• By Elizabeth Coots, Extension Agent

Family and Consumer Sciences

Avocados Avocados are fruits that have gained recent popularity for their high amount of oleic acid – a heart healthy monounsaturated fat.

Avocados are known as a super food because of their richness in vitamins, minerals and potassium. A single serving can meet 40 percent of your daily requirement. An average avocado contains 160 calories, 2 grams of protein, 15 grams of healthy fats and 7 grams of fiber. Avocados are usually eaten raw and most popularly as guacamole. They are a common addition to salads and often served as a side with scrambled eggs or toast.

When buying avocados select ones that are dark in color – almost black. Gently squeeze them to see if they’re soft. They should be soft yet slightly firm. If they’re really soft and don’t spring back when squeezed, don’t buy it. It’s beyond ripe. Avocados will continue to ripen on the counter. Keep them in the refrigerator to slow down ripening if they are purchased at their peak.

To safely prepare an avocado, follow these steps:

• Wash under running water

• On a cutting board or other flat surface, cut the avocado in half lengthwise. Slice until you hit the pit, then rotate your knife to cut around it. Twist the two halves apart.

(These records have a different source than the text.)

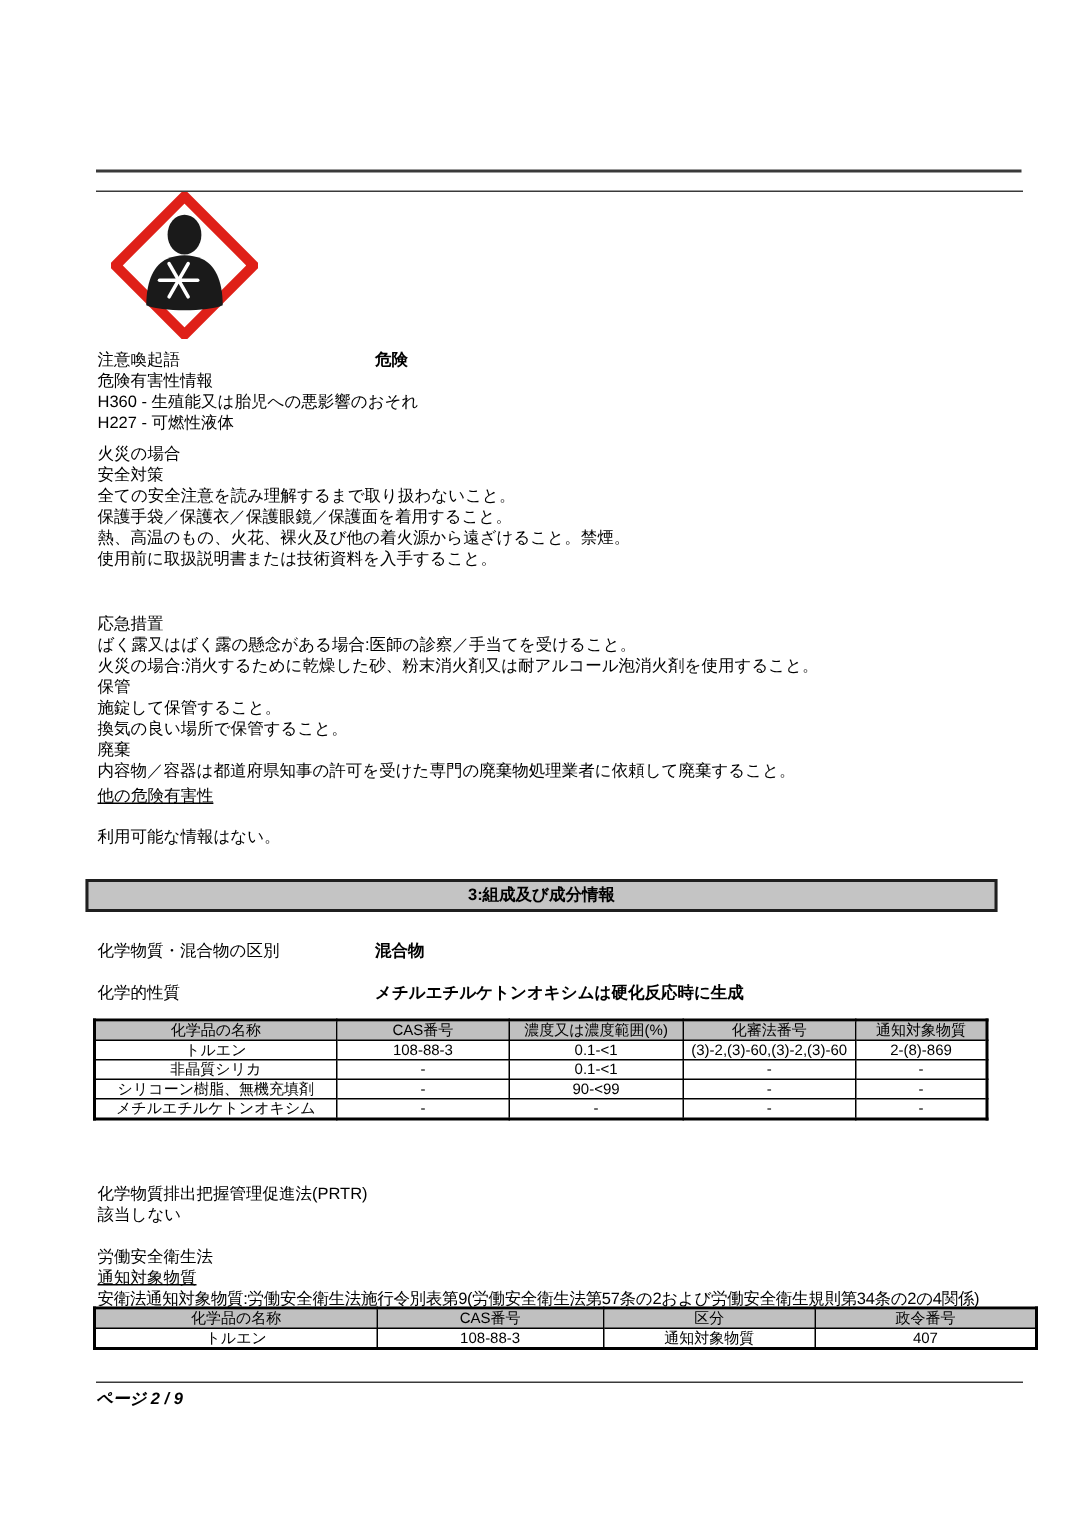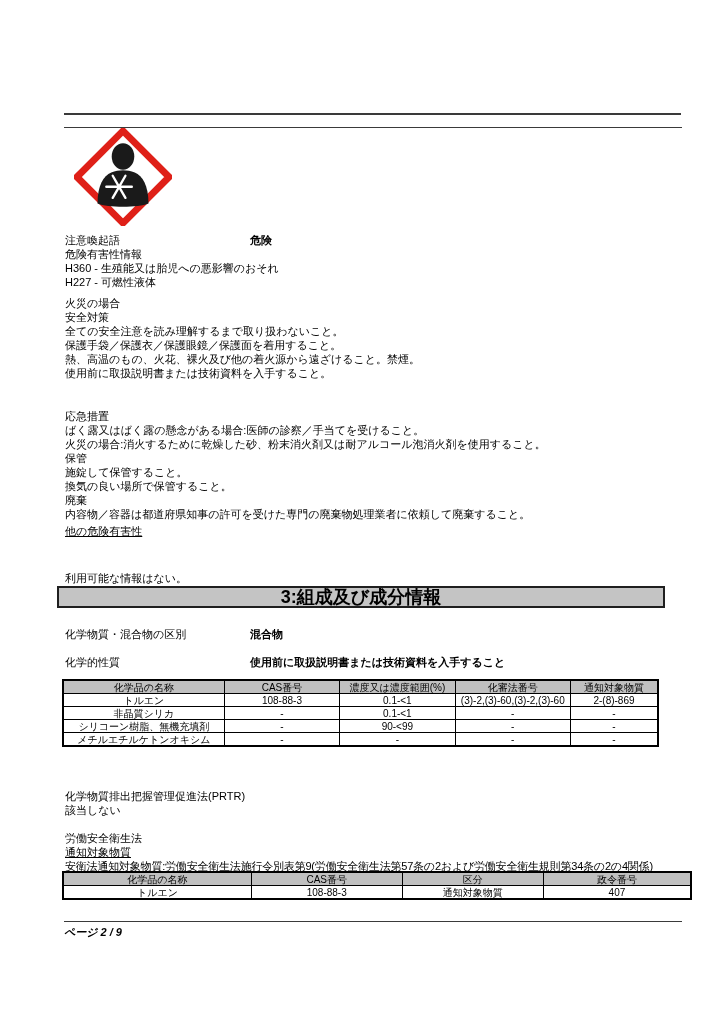--- a/index.html
+++ b/index.html
@@ -99,7 +99,7 @@
   <div class="block" style="top:524px;">
     <span class="b u">他の危険有害性</span>
   </div>
-  <div class="block" style="top:551px;margin-top:20px;">
+  <div class="block" style="top:551px;">
     <span>利用可能な情報はない。</span>
   </div>
 

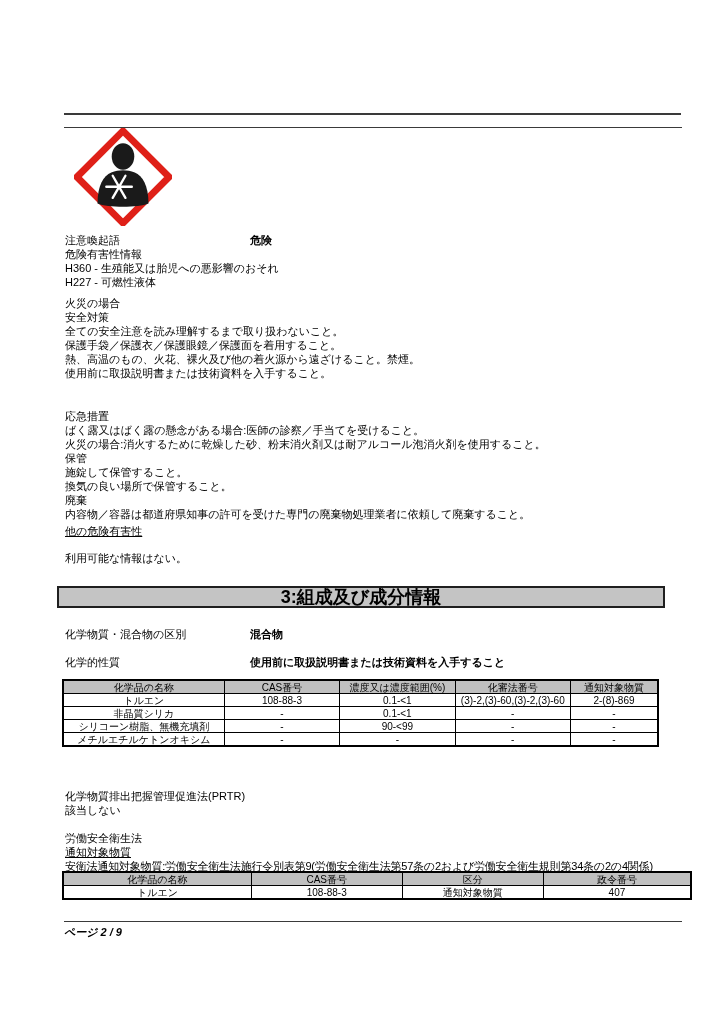--- a/index.html
+++ b/index.html
@@ -23,7 +23,7 @@
   .secbar{
     position:absolute;left:57px;width:604px;height:18px;
     background:#c4c4c4;border:2px solid #1f1f1f;
-    text-align:center;font-weight:bold;font-size:18px;line-height:18px;
+    text-align:center;font-weight:bold;font-size:11px;line-height:18px;
   }
   table.sds{
     position:absolute;border-collapse:collapse;

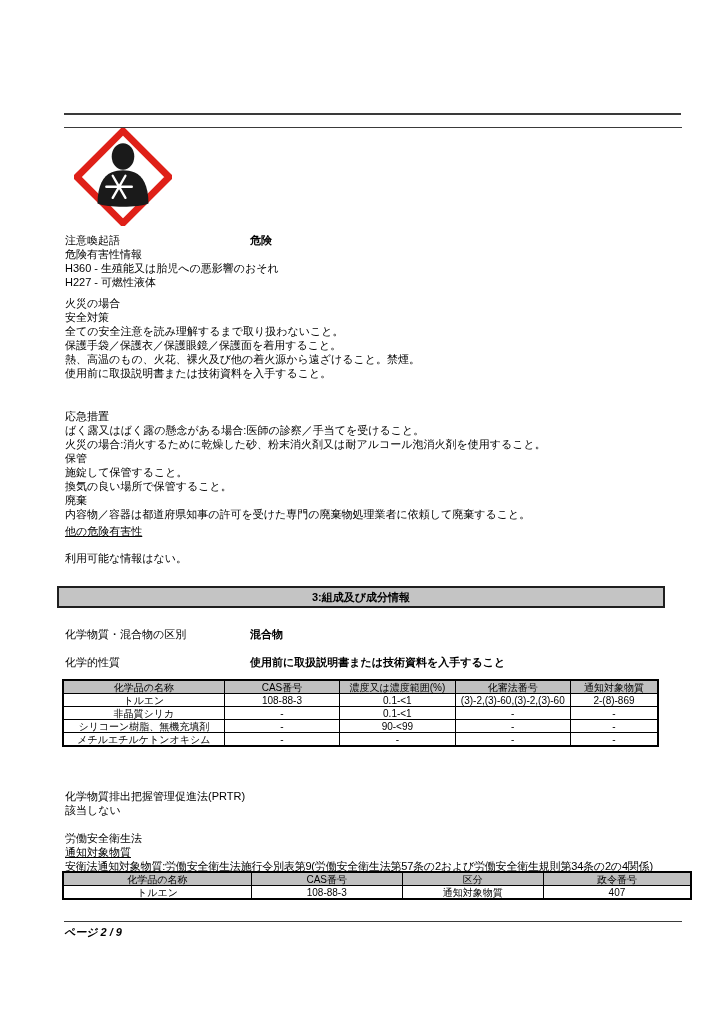--- a/index.html
+++ b/index.html
@@ -111,7 +111,7 @@
     <span class="lbl">化学物質・混合物の区別</span><span class="val">混合物</span>
   </div>
   <div class="block pair" style="top:655px;">
-    <span class="lbl">化学的性質</span><span class="val">使用前に取扱説明書または技術資料を入手すること</span>
+    <span class="lbl">化学的性質</span><span class="val">メチルエチルケトンオキシムは硬化反応時に生成</span>
   </div>
 
   <table class="sds t1">

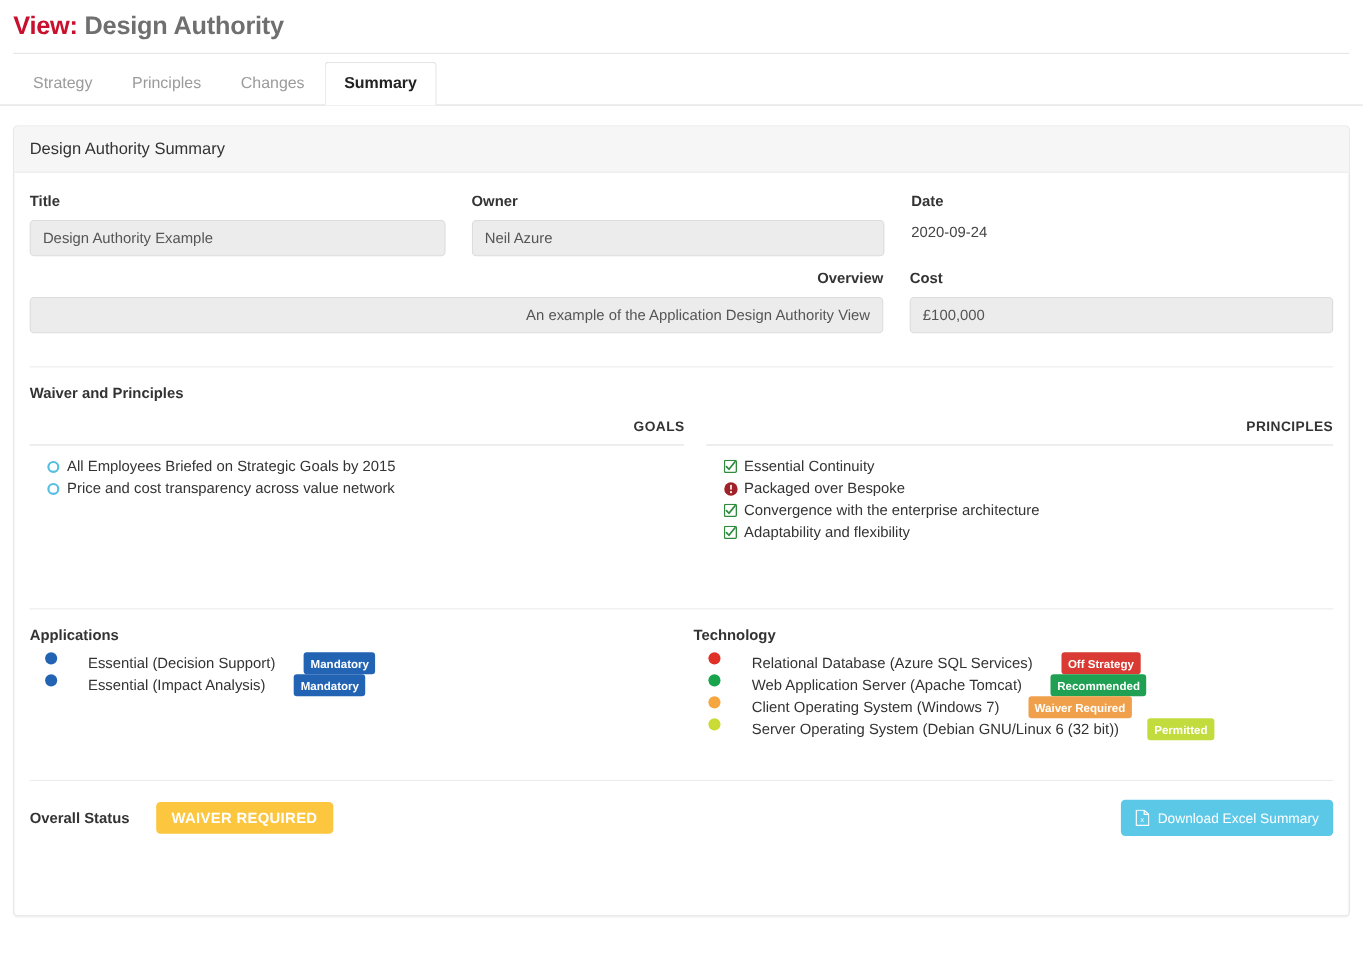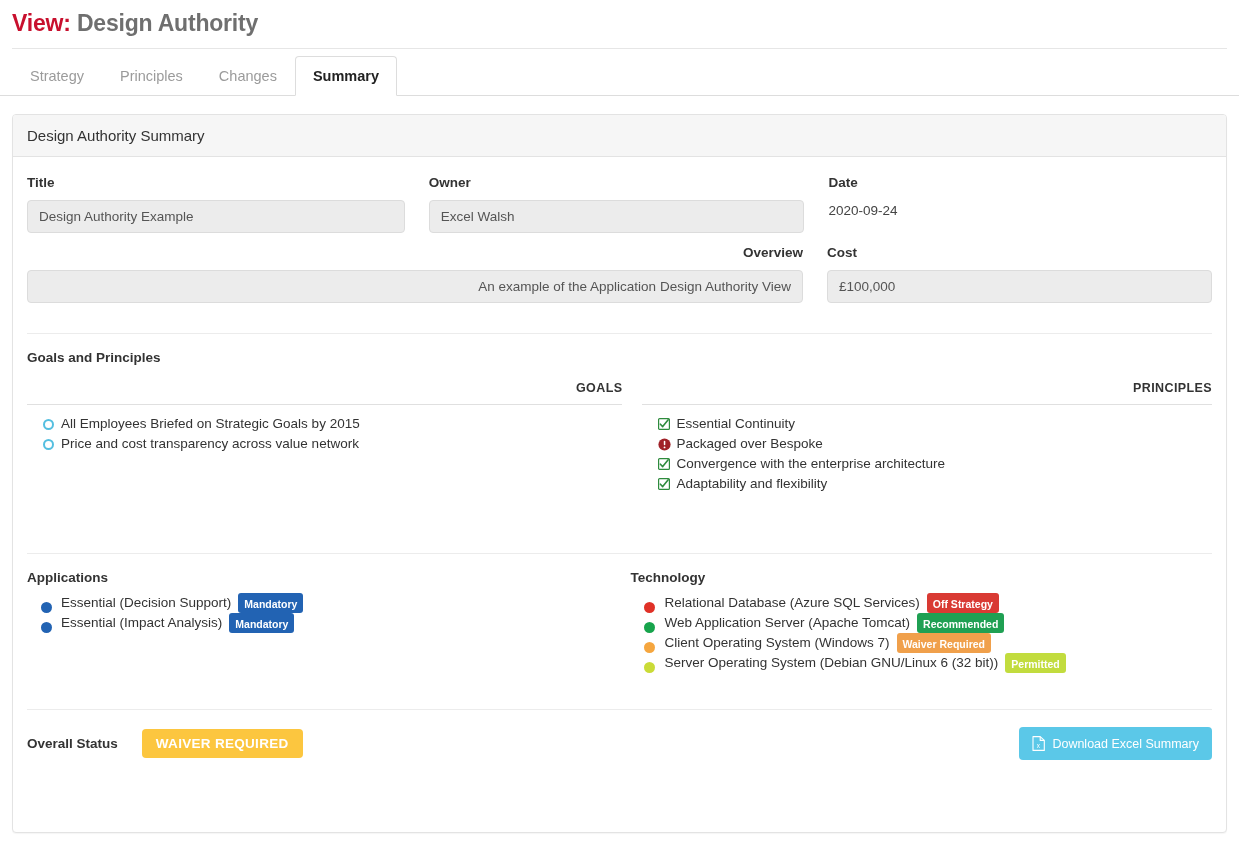--- a/index.html
+++ b/index.html
@@ -315,7 +315,7 @@
       </div>
       <div class="field owner-field">
         <span class="field-label">Owner</span>
-        <div class="field-input">Excel Walsh</div>
+        <div class="field-input">Neil Azure</div>
       </div>
       <div class="field date-field">
         <span class="field-label">Date</span>

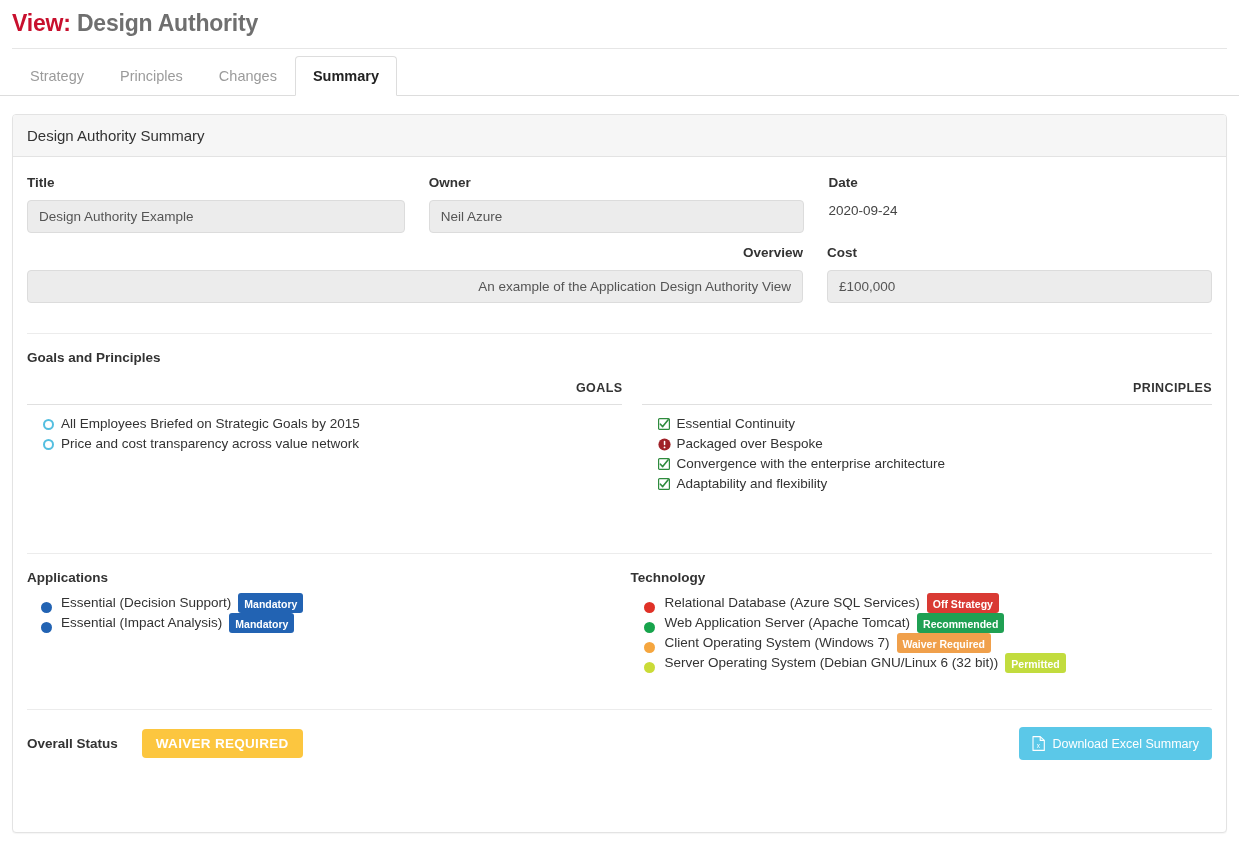--- a/index.html
+++ b/index.html
@@ -336,7 +336,7 @@
 
     <div class="divider" style="margin-top:30px;"></div>
 
-    <div class="section-title">Goals and Principles</div>
+    <div class="section-title">Waiver and Principles</div>
 
     <div class="two-col">
       <div class="col-left goals-block">

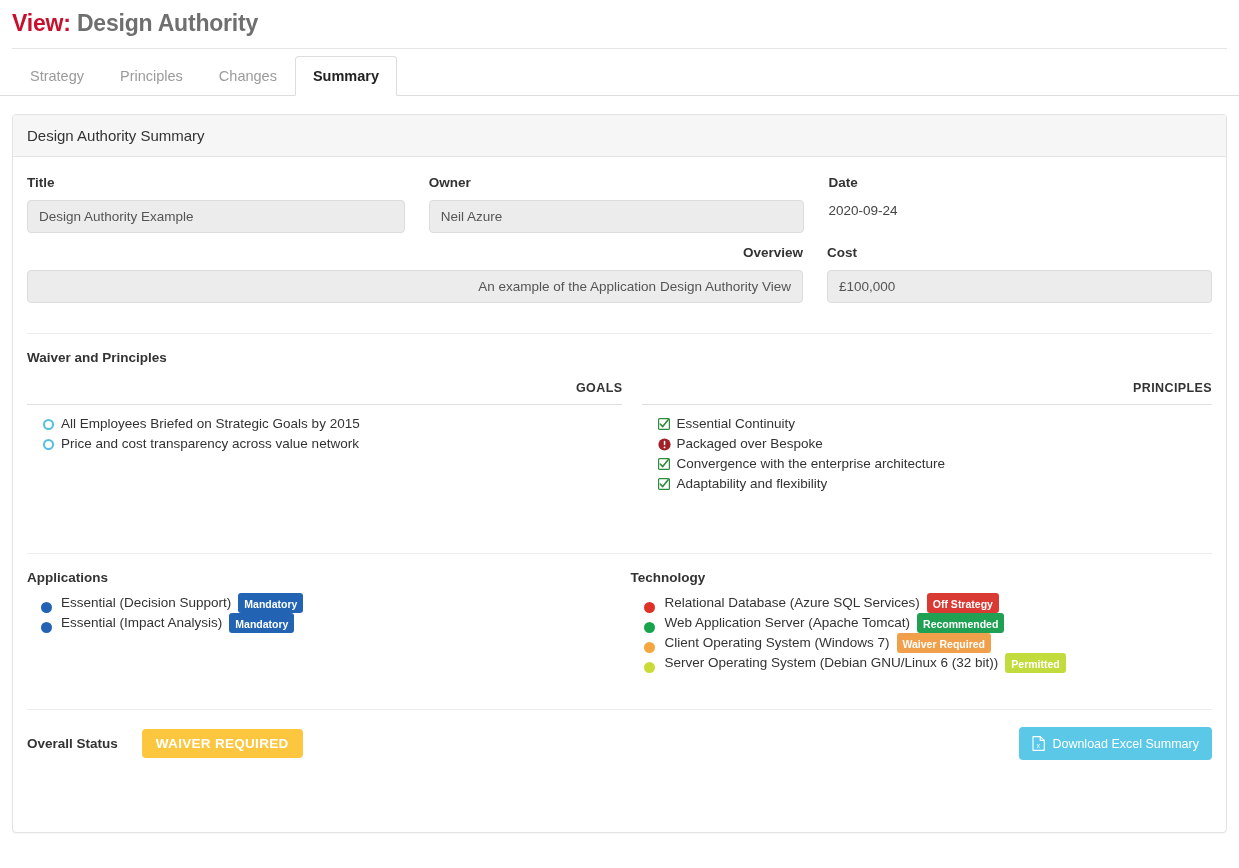--- a/index.html
+++ b/index.html
@@ -209,12 +209,13 @@
   }
   .list-simple li {
     display: flex;
-    align-items: flex-end;
+    align-items: flex-start;
     font-size: 13.5px;
     color: #333333;
     height: 20px;
     line-height: 20px;
     padding-left: 14px;
+    gap: 19px;
   }
   .list-simple li .li-icon {
     width: 20px;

• Remove the pit from the half it is stuck in. You can do this by hitting the pit with the knife so that it sticks. Twist the pit with the knife in it to loosen it and then pull out.

• Using a spoon, loosen the skin around the flesh and then scoop out. Flip it upside down for cleaner slicing or dicing. • If you’re only eating half the avocado, brush the other side with lemon juice before storing in the fridge in order to keep it from turning brown. Explore the many uses of avocados by experimenting with them as toppings for burgers, sandwiches and pizzas. They’re also great in smoothies and additions to salad dressings, baked goods and desserts.